A lot of water has flowed under the bridge since 1992, and Bosco has featured in several Druid productions in the last decade – most of them directed by Garry. He is delighted to be back again, rehearsing for the company’s Arts Festival production, Samuel Beckett’s Endgame.
It’s no easy gig, but “I’m in good company and we’re getting on famously”, he says of his colleagues in the show.
Bosco and Druid co-founder Marie Mullen are working together particularly closely, as they play Nagg and Nell, parents of the blind, tyrannical Hamm (Rory Nolan) who rules the life of his servant Clov, played by Aaron Monaghan.
Endgame is set in an absurd, post-apocalyptic world as the characters go through their daily lives – and there’s black comedy, as might be expected from Beckett.
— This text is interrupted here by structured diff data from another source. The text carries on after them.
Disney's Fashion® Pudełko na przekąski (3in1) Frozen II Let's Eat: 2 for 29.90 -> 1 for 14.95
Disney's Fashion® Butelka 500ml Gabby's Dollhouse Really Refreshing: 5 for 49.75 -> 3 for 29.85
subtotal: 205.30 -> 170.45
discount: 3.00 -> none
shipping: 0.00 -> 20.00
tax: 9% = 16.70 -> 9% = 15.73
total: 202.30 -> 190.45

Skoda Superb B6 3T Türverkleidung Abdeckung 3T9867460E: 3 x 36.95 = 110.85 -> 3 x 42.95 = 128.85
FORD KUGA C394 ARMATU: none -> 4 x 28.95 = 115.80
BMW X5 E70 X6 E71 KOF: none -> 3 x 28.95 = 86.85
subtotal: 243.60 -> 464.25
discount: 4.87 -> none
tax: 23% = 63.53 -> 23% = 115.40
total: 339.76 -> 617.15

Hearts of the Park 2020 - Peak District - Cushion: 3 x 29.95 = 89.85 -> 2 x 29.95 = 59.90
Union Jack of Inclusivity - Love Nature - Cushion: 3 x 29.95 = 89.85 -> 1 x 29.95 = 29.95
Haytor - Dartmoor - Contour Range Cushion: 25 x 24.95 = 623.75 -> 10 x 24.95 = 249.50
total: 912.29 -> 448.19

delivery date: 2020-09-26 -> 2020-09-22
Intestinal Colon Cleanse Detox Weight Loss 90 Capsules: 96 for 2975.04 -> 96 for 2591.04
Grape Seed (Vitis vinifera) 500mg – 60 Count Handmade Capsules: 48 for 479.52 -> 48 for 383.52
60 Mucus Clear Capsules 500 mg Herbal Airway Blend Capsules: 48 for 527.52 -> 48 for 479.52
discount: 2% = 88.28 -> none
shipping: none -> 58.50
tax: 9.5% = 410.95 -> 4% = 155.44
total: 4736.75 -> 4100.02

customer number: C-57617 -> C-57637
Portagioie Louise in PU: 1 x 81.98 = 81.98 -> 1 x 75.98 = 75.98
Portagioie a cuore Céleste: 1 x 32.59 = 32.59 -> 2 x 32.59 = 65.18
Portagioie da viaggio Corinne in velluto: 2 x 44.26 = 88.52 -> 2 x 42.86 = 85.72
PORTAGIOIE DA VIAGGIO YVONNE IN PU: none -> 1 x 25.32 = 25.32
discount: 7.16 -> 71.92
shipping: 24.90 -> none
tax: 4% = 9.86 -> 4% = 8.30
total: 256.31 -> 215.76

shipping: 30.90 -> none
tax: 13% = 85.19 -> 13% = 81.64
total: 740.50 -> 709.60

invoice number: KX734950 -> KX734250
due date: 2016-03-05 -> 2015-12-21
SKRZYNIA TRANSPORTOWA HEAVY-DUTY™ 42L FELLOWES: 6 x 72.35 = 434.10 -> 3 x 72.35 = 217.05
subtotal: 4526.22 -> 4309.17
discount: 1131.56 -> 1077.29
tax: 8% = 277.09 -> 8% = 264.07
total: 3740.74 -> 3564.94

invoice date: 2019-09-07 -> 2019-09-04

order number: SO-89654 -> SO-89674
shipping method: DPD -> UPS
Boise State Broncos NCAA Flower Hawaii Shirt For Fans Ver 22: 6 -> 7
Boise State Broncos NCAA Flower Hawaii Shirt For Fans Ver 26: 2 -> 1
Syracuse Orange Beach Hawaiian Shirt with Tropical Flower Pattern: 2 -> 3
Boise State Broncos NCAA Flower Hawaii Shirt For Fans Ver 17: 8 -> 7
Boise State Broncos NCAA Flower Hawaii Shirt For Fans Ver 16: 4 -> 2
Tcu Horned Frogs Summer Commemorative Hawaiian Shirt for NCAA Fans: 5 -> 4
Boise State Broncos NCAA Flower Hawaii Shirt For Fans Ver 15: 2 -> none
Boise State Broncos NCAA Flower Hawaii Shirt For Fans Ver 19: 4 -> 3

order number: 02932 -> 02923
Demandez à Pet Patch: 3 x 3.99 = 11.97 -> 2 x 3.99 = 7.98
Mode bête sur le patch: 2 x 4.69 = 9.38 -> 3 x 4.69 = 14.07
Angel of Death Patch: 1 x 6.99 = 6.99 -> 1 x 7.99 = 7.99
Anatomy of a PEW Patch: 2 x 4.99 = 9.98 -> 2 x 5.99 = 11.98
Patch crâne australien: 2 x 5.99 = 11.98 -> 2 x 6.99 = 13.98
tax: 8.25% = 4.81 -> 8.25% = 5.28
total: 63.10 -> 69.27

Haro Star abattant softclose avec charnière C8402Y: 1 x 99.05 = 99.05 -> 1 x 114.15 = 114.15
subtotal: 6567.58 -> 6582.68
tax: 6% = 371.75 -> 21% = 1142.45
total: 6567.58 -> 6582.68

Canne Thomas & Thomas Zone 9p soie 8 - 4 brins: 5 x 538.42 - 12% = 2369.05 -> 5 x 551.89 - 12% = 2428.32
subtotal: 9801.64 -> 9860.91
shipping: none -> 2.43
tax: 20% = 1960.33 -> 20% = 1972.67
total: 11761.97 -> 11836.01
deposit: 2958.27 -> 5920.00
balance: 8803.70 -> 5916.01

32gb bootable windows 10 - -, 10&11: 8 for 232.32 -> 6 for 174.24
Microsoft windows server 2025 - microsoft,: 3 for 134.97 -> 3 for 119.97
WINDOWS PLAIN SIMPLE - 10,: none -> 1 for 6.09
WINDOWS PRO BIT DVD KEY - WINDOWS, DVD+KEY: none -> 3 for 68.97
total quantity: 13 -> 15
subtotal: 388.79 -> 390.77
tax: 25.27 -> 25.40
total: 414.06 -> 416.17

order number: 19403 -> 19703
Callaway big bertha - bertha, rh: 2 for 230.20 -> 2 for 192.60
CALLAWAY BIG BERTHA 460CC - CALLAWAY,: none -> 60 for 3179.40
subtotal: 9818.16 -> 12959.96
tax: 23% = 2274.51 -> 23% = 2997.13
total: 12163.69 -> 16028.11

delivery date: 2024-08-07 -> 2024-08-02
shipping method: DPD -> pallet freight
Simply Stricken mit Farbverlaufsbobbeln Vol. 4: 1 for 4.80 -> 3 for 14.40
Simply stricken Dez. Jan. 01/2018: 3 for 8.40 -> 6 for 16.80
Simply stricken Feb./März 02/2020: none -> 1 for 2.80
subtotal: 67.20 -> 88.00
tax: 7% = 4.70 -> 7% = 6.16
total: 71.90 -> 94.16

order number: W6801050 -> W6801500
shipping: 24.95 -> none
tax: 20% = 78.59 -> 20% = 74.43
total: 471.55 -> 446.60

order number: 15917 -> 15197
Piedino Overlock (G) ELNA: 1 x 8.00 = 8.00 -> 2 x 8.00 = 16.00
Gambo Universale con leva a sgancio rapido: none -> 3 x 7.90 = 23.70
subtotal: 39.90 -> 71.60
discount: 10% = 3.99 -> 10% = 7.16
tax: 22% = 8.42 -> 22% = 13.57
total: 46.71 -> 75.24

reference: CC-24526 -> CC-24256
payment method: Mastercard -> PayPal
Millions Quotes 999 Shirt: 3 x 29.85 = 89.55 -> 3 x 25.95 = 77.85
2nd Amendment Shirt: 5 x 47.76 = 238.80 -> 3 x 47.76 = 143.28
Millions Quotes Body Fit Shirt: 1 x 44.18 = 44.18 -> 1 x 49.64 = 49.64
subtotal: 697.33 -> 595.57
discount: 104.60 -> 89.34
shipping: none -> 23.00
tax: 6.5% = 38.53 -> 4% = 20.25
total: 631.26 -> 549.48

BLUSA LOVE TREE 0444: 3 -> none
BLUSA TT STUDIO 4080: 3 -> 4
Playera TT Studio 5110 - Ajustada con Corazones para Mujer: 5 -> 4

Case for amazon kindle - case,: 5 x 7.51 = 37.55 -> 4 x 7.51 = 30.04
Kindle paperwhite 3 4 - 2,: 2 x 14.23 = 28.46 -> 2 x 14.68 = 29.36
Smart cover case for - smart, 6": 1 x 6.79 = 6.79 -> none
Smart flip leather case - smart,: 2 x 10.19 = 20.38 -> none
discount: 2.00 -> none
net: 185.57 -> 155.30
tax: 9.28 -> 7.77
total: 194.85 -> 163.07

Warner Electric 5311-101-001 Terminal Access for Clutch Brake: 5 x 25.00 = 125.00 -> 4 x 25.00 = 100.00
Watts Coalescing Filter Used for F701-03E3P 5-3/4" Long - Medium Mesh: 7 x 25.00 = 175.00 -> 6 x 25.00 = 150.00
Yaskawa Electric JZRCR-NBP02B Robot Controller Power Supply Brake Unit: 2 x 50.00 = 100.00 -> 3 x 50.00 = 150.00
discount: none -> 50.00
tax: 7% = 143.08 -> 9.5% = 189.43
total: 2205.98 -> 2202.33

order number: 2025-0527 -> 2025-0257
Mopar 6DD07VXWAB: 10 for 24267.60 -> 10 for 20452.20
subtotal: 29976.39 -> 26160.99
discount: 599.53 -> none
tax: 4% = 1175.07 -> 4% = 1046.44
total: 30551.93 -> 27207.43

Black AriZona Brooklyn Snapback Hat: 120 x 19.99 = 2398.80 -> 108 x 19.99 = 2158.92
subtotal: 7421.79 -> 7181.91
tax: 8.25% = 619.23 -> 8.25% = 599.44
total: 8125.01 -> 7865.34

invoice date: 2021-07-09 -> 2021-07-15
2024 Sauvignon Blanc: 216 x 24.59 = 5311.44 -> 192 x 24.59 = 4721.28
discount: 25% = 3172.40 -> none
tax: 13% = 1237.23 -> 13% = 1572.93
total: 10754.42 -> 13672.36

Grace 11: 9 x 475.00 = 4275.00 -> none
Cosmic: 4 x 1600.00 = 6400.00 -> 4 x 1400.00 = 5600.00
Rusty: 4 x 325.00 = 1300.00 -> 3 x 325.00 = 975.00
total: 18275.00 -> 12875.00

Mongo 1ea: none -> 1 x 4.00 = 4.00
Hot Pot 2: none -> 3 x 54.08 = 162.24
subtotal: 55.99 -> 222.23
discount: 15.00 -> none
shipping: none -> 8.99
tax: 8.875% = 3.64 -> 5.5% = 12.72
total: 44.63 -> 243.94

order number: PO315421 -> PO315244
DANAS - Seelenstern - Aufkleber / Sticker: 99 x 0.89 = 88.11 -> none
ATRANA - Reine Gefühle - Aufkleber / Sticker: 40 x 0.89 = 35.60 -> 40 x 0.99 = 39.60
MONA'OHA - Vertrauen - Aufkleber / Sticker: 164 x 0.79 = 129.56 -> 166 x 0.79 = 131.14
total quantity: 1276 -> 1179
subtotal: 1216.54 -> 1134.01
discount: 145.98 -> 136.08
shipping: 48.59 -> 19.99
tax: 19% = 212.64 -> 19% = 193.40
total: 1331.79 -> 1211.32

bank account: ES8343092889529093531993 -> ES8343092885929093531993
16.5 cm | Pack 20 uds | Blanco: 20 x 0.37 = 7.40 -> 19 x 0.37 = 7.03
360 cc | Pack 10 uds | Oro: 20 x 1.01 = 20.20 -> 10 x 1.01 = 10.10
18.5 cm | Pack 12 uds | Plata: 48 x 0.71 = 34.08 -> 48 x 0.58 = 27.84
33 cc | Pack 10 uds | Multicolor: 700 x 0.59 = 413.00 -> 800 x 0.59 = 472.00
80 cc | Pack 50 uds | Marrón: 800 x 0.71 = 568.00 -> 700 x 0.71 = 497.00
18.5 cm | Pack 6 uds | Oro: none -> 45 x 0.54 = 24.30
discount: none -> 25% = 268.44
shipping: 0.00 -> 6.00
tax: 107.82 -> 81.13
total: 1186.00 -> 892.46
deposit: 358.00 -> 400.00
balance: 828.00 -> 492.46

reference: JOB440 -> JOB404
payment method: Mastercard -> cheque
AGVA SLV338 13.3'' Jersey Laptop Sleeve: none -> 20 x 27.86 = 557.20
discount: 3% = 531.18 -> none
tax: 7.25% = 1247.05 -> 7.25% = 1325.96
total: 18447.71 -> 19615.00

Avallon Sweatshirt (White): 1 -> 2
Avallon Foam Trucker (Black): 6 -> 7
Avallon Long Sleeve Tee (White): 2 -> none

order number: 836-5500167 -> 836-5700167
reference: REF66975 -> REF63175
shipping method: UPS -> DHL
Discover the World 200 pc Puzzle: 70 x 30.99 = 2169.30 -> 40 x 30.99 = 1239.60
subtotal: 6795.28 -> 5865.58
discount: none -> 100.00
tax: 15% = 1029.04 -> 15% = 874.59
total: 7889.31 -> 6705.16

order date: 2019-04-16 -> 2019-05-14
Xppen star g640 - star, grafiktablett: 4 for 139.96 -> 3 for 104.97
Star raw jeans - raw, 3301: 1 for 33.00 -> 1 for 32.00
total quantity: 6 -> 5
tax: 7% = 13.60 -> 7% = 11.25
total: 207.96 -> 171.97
Bosco won’t be drawn into explaining the plot and laughs, saying he’ll paraphrase an American actor who was once asked by an interviewer, ‘what’s the play about?’ and answered ‘it’s about two hours’.
In the case of Endgame, it’s even shorter. “The play is about an hour and 20 minutes,” Bosco says, adding “it’s a dramatic tragedy but also a subversive comedy. It’s terribly funny. And listening to the two boys doing their stuff, they are amazing”, he says of Rory and Aaron.
Pictured: Bosco Hogan: Endgame is a dramatic tragedy but also a subversive comedy.